Motto: Life is way too short, enjoy it while you can
Dream Car: All black C6 Z06 Corvette
As an automotive, motorcycle, snowmobile and ATV enthusiast, it’s no surprise that Jon Crawford is a product manager and tech expert for Dayco. Tinkering on vintage Corvettes and small engines since he was 8 years old, Jon has well over a decade of real-world automotive aftermarket experience. He earned his mechanical engineering degree from University of Toledo and has scored multiple national championships in motorcycle amateur road racing. Never one to pass up an opportunity to fix something under the hood, his favorite automotive memory was restoring his late father’s 1973 Corvette and driving it to the Woodward Dream Cruise.

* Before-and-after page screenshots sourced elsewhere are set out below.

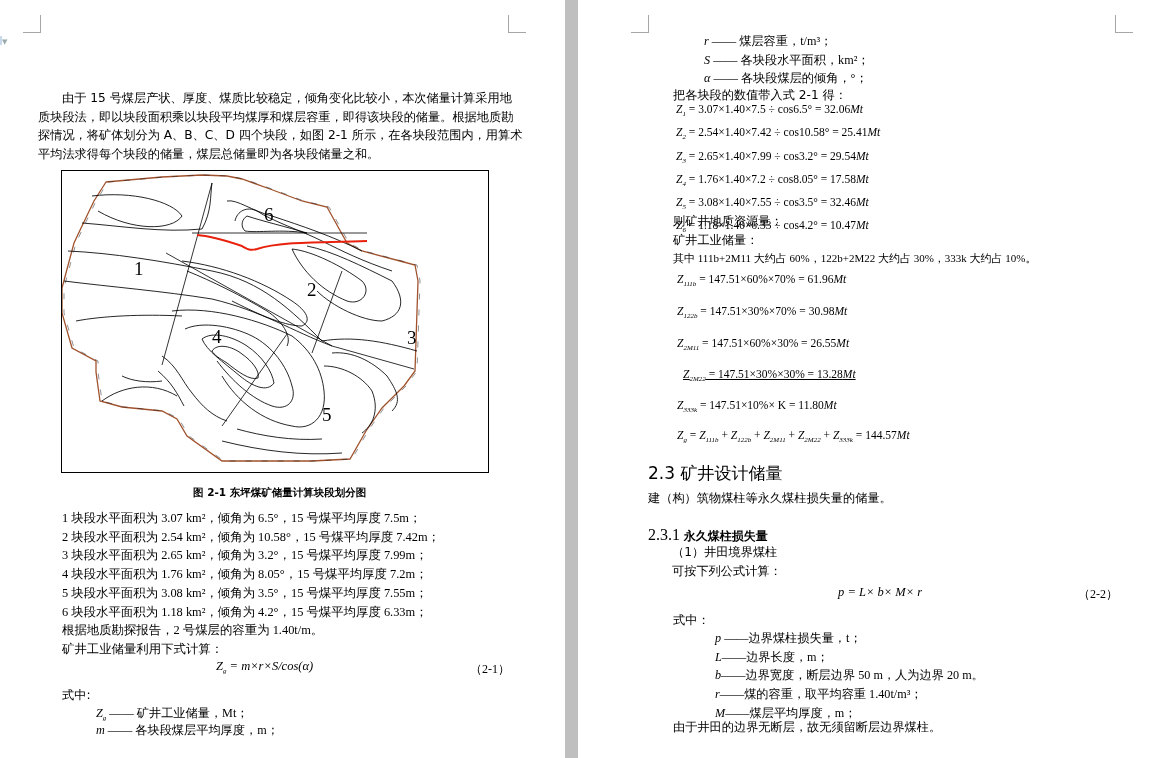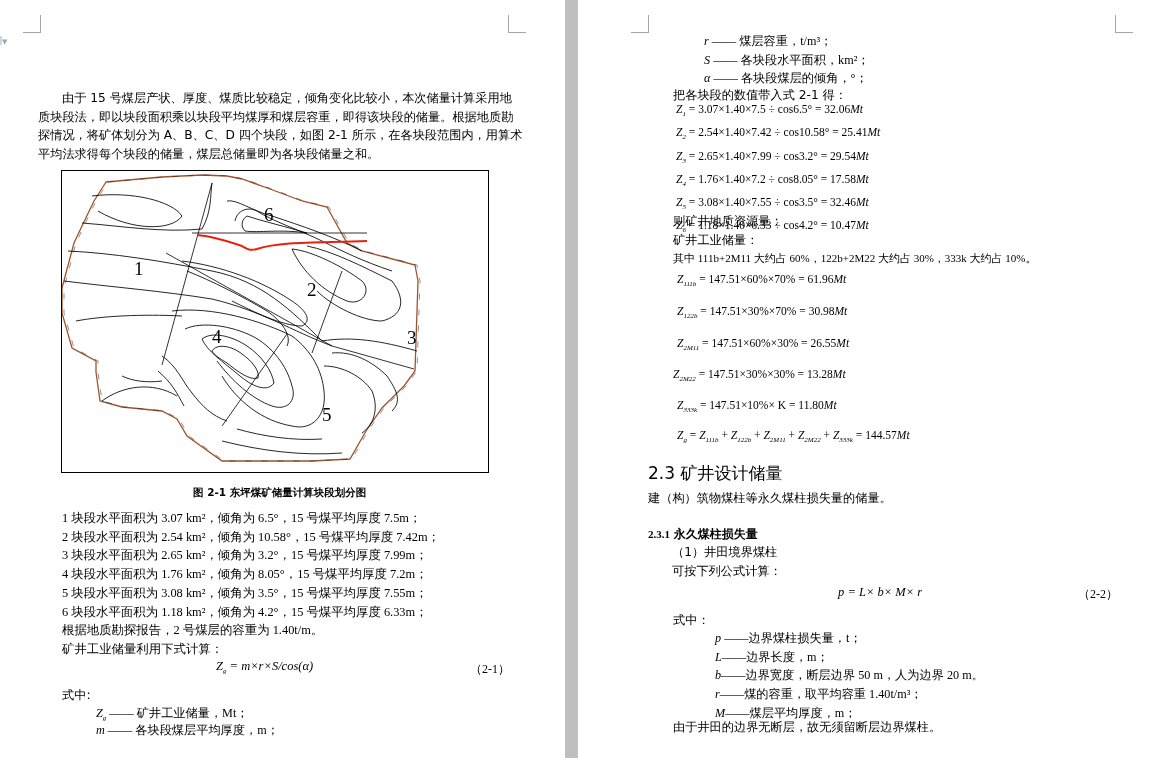--- a/index.html
+++ b/index.html
@@ -169,7 +169,7 @@
   <div class="math" style="position:absolute; left:99px; top:273px; font-size:11.5px;">Z<sub>111b</sub><span class="n"> = 147.51×60%×70% = 61.96</span><span>Mt</span></div>
   <div class="math" style="position:absolute; left:99px; top:305px; font-size:11.5px;">Z<sub>122b</sub><span class="n"> = 147.51×30%×70% = 30.98</span><span>Mt</span></div>
   <div class="math" style="position:absolute; left:99px; top:337px; font-size:11.5px;">Z<sub>2M11</sub><span class="n"> = 147.51×60%×30% = 26.55</span><span>Mt</span></div>
-  <div class="math" style="position:absolute; left:95px; top:368px; font-size:11.5px;">Z<sub>2M22</sub><span class="n"> = 147.51×30%×30% = 13.28</span><span>Mt</span></div>
+  <div class="math" style="position:absolute; left:105px; top:368px; font-size:11.5px;text-decoration:underline;">Z<sub>2M22</sub><span class="n"> = 147.51×30%×30% = 13.28</span><span>Mt</span></div>
   <div class="math" style="position:absolute; left:99px; top:399px; font-size:11.5px;">Z<sub>333k</sub><span class="n"> = 147.51×10%× K = 11.80</span><span>Mt</span></div>
 
   <div class="math" style="position:absolute; left:99px; top:429px; font-size:11.5px;">Z<sub>g</sub><span class="n"> = </span>Z<sub>111b</sub><span class="n"> + </span>Z<sub>122b</sub><span class="n"> + </span>Z<sub>2M11</sub><span class="n"> + </span>Z<sub>2M22</sub><span class="n"> + </span>Z<sub>333k</sub><span class="n"> = 144.57</span><span>Mt</span></div>

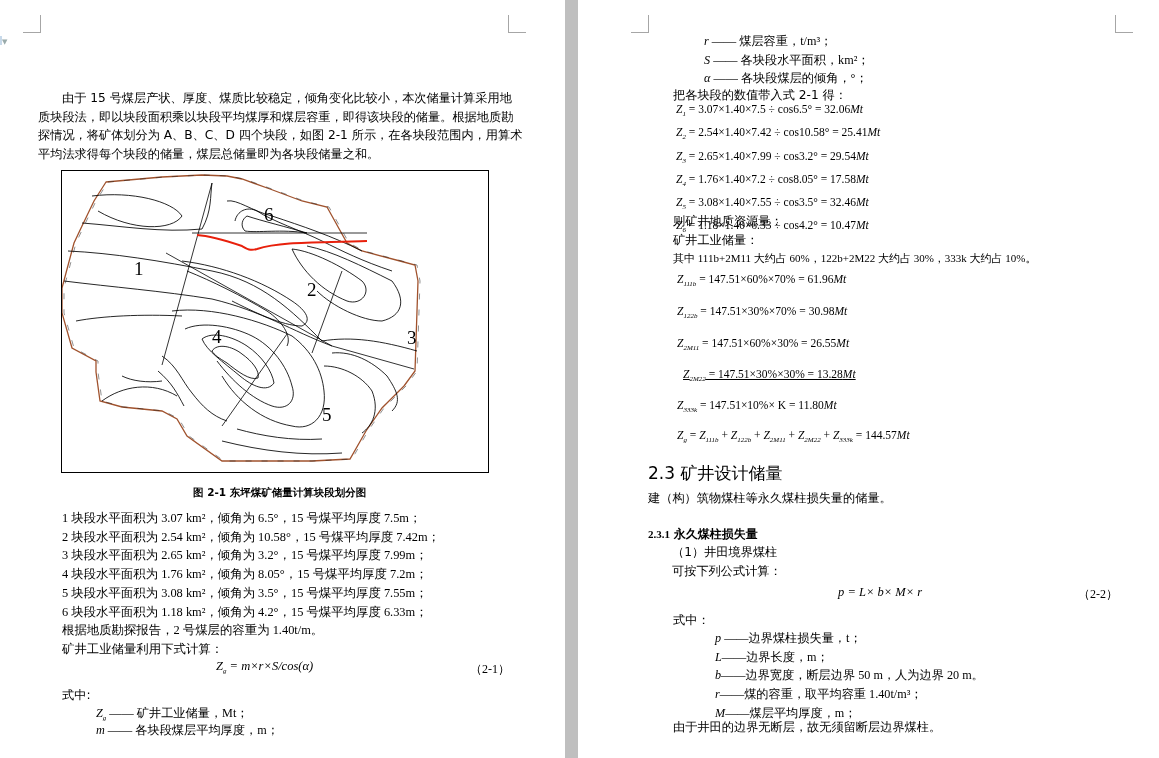--- a/index.html
+++ b/index.html
@@ -181,7 +181,7 @@
   </div>
 
   <div class="h3" style="left:70px; top:526px;">
-    <span style="font-family:'Liberation Serif', serif; font-size:11px;font-weight:bold;">2.3.1</span>
+    <span style="font-family:'Liberation Serif', serif; font-size:16px;">2.3.1</span>
     <b>永久煤柱损失量</b>
   </div>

Motto: Listen and learn from others
Dream Car: 2021 GMC Sierra Denali 2500
With almost 15 years of auto tech experience, Cody Colter is one of Dayco’s product evaluation engineering techs whose love affair with cars began in the garage helping his dad. With bumper-to-bumper automotive knowledge and Michigan passenger and light truck technician certification, Cody evaluates and tests prototype, new and worn components. Well versed in diagnostic testing, competitive benchmarking, data analysis, dynamometer set up and more, some of Cody’s best moments in the industry were spent working alongside his father at the same repair shop.
Motto: Always be willing to try something new
Dream Car: Koenigsegg Regera
With 16 years of experience, Hassan Mourad’s intrigue with cars began his freshman year of high school thanks to a very passionate auto tech teacher. As a state of Michigan master mechanic and a product evaluation tech for Dayco, he’s versed in solving diagnostic issues and benchmarking new products. If he’s not at work or under the hood wrenching on the next project car, you may find him at the track, participating in amateur racing days.